Artiste multidisciplinaire — sculpture, dessin, estampe, photographie, objets, vitrail, tapisserie —, Kiki Smith déploie depuis plus de quatre décennies une œuvre d’une remarquable cohérence. Loin de fragmenter sa pratique, cette diversité de médiums révèle au contraire un fil conducteur solide, qui traverse l’ensemble de sa production : la continuité et l’unité du vivant. L’humain, l’animal, le végétal s’articulent en une chaîne qui ne connaît pas de ruptures, allant du micro cellulaire à l’infini cosmique.
Un fil que l’artiste peut tirer de l’observation de l’écorce des bouleaux près de sa maison, des pigeons des parcs de Manhattan, d’une pleine lune et de la voie lactée, mais aussi de la lecture de Lewis Carroll, d’un livre d’anatomie, de la poésie d’Emily Dickinson, de contes et de légendes… De tout cela, avec une totale sincérité, parce qu’elle ne peut faire autrement, dit-elle, elle bricole et tresse une histoire plastique qui gagne sans cesse en force et en richesse avec le temps.
Cette exposition est la dixième de l’artiste à la Galerie Lelong, en 25 ans de collaboration.

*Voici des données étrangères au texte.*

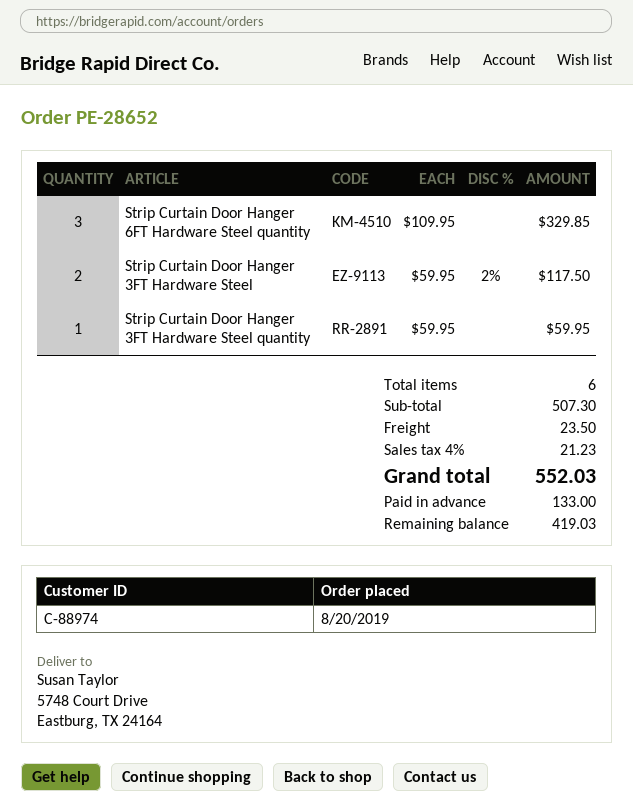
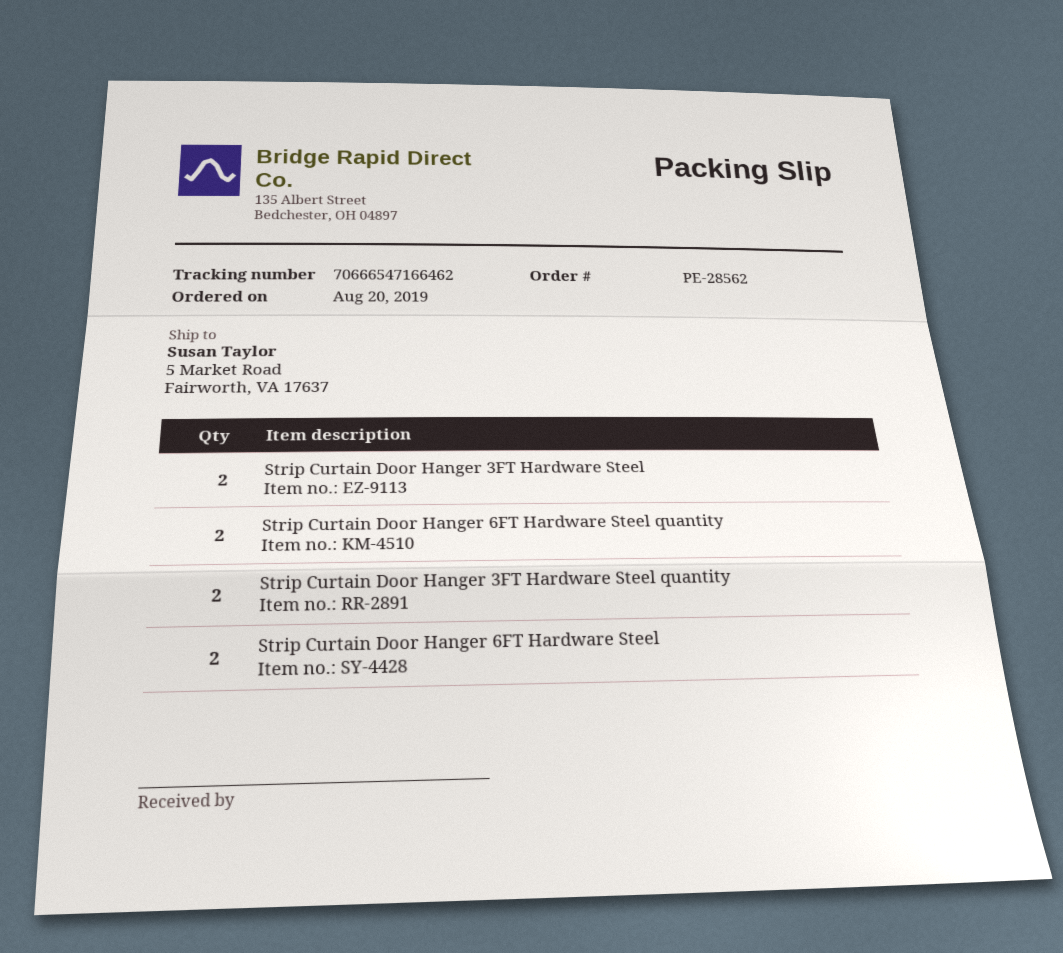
order number: PE-28652 -> PE-28562
ship to: 5748 Court Drive, Eastburg, TX 24164 -> 5 Market Road, Fairworth, VA 17637
Strip Curtain Door Hanger 6FT Hardware Steel quantity: 3 -> 2
Strip Curtain Door Hanger 3FT Hardware Steel quantity: 1 -> 2
Strip Curtain Door Hanger 6FT Hardware Steel: none -> 2

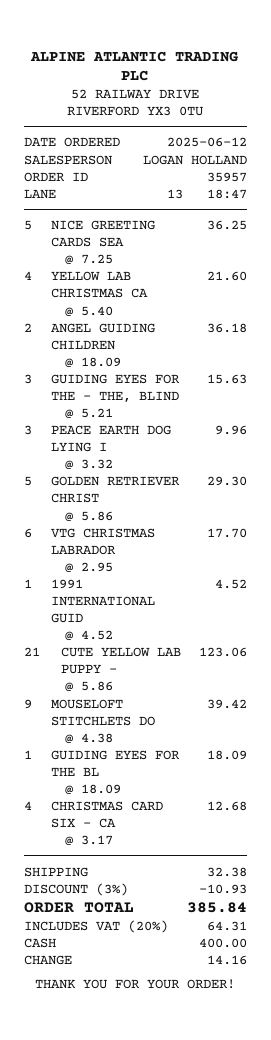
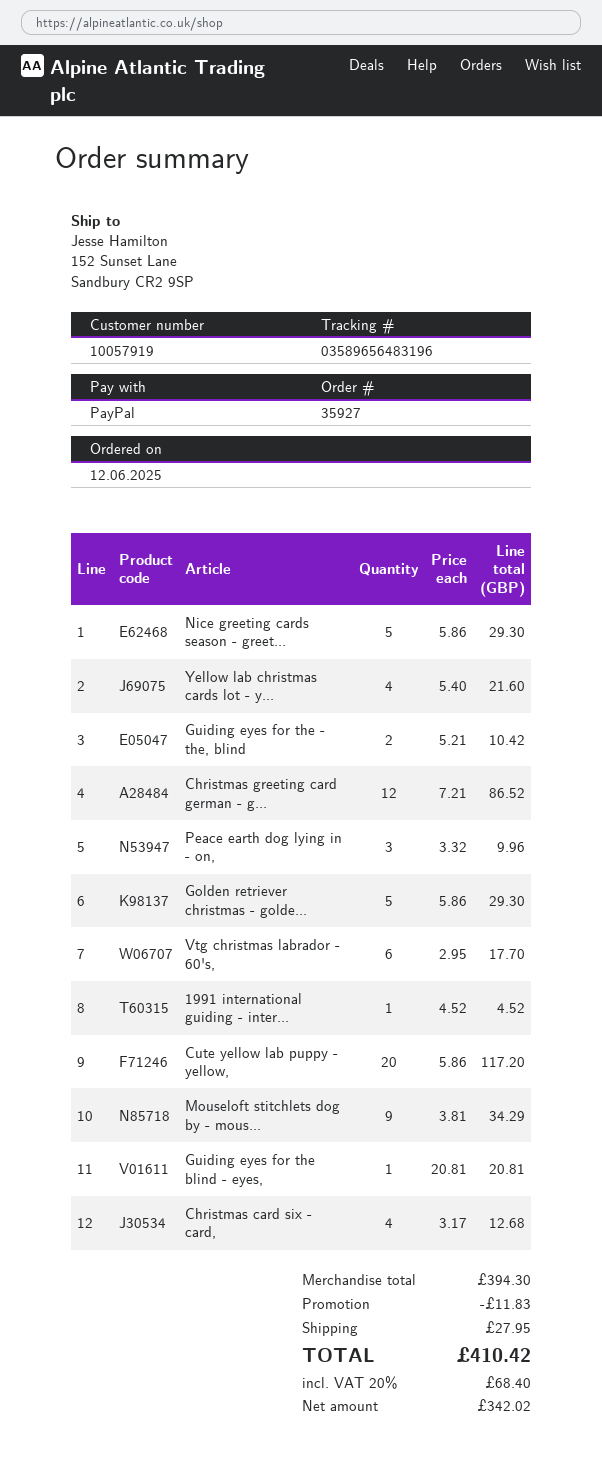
order number: 35957 -> 35927
payment method: cash -> PayPal
NICE GREETING CARDS SEA: 5 x 7.25 = 36.25 -> 5 x 5.86 = 29.30
ANGEL GUIDING CHILDREN: 2 x 18.09 = 36.18 -> none
GUIDING EYES FOR THE - THE, BLIND: 3 x 5.21 = 15.63 -> 2 x 5.21 = 10.42
CUTE YELLOW LAB PUPPY -: 21 x 5.86 = 123.06 -> 20 x 5.86 = 117.20
MOUSELOFT STITCHLETS DO: 9 x 4.38 = 39.42 -> 9 x 3.81 = 34.29
GUIDING EYES FOR THE BL: 1 x 18.09 = 18.09 -> 1 x 20.81 = 20.81
Christmas greeting card german - g...: none -> 12 x 7.21 = 86.52
discount: 10.93 -> 11.83
shipping: 32.38 -> 27.95
tax: 20% = 64.31 -> 20% = 68.40
total: 385.84 -> 410.42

Elle réunit des bronzes, deux grands vitraux, des dessins, une imposante estampe. Flight est le titre choisi par l’artiste. On ne sera donc pas surpris de trouver dans cette exposition des oiseaux aux symboliques multiples : aigles majestueux, colombes messagères ou chouettes clairvoyantes. Comme souvent chez Kiki Smith, la nature est le miroir de l’humain. L’artiste projette dans les figures animales les sentiments qui l’animent : peurs, désirs ou rêves.